Ma il film maledetto per eccellenza resta forse la trilogia di “Poltergeist” (1982, scritto da Steven Spielberg e diretto da Tobe Hopper), “Poltergeist II” (1986, diretto da Brian Gibson), e “Poltergeist III” (1988, diretto da Gary Sherman), che annovera addirittura quattro morti tra i suoi protagonisti: Dominique Dunne, Heather O’Rourke, Will Simpson e Julian Beck. Furono in particolare le morti accidentali della giovane Heather O’Rourke, a soli 12 anni e di Dominique Dunne, a 22 anni, a far pensare a una maledizione.
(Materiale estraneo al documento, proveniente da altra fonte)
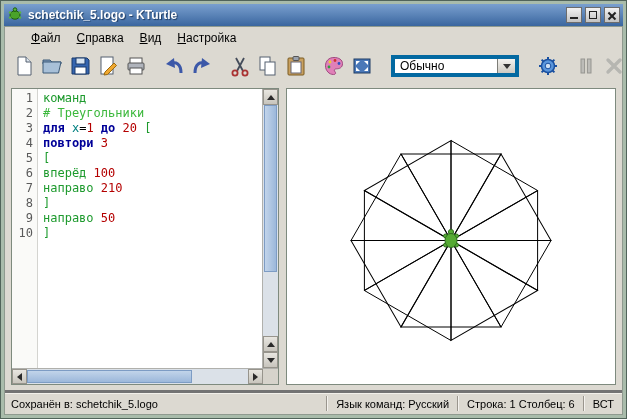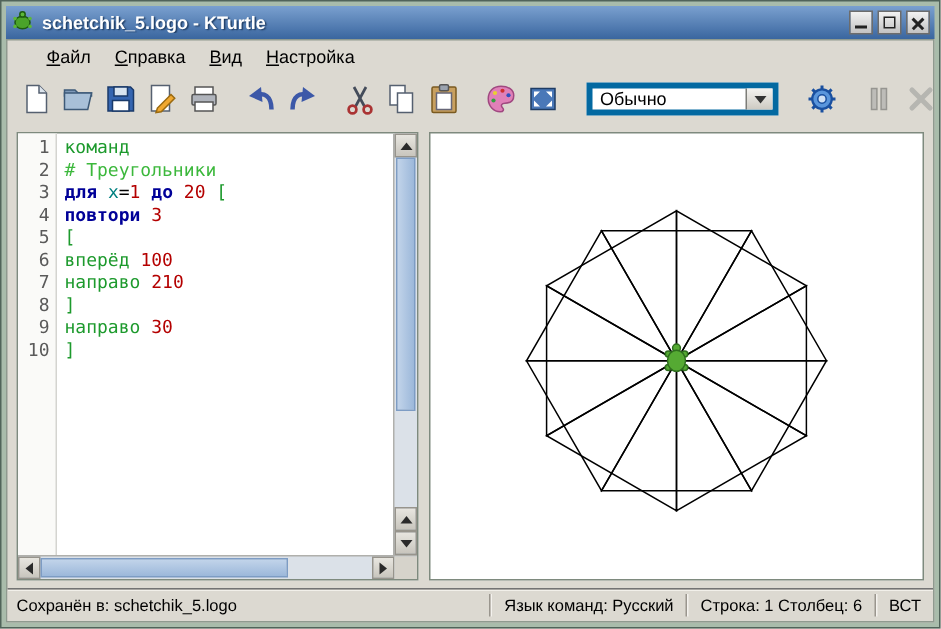"30" span.tok-number { text: 30 -> 50 }
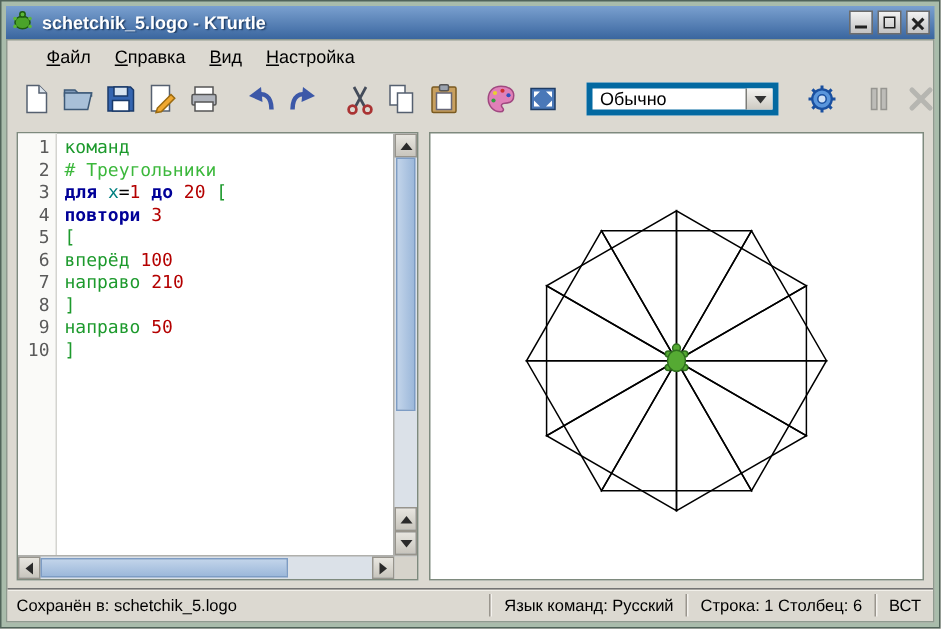"Сохранён в: schetchik_5.logo" .statusbar { border-top: 1px solid #737373 -> 3px solid #737373 }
E che dire del “Corvo”, dove a perdere la vita, a causa di un colpo di pistola partito accidentalmente, è Brandon Lee figlio di Bruce Lee?

Parnassus – L’ultimo film

Fatto sta, che prima di morire, Heath Ledger, stava girando “Parnassus”, di Terry Gilliam, che non riuscì a terminare. E sembra un cattivo scherzo del destino che nel suo ultimo film, Ledger sia stato più forte della maledizione che lo ha voluto morto. Grazie allo specchio magico che lo ha trasformato nei suoi amici più cari: Colin Farrel, Johnny Deep e Jude Law è tornato in vita, forse per dire addio al mondo in un modo a lui più congeniale, che lo liberasse, finalmente dai panni invadenti del Joker per preferirgli quelli di un uomo che ha tentato di ingannare addirittura il diavolo e, chissà che, a suo modo, non ci sia riuscito davvero, almeno per un’ultima, triste volta.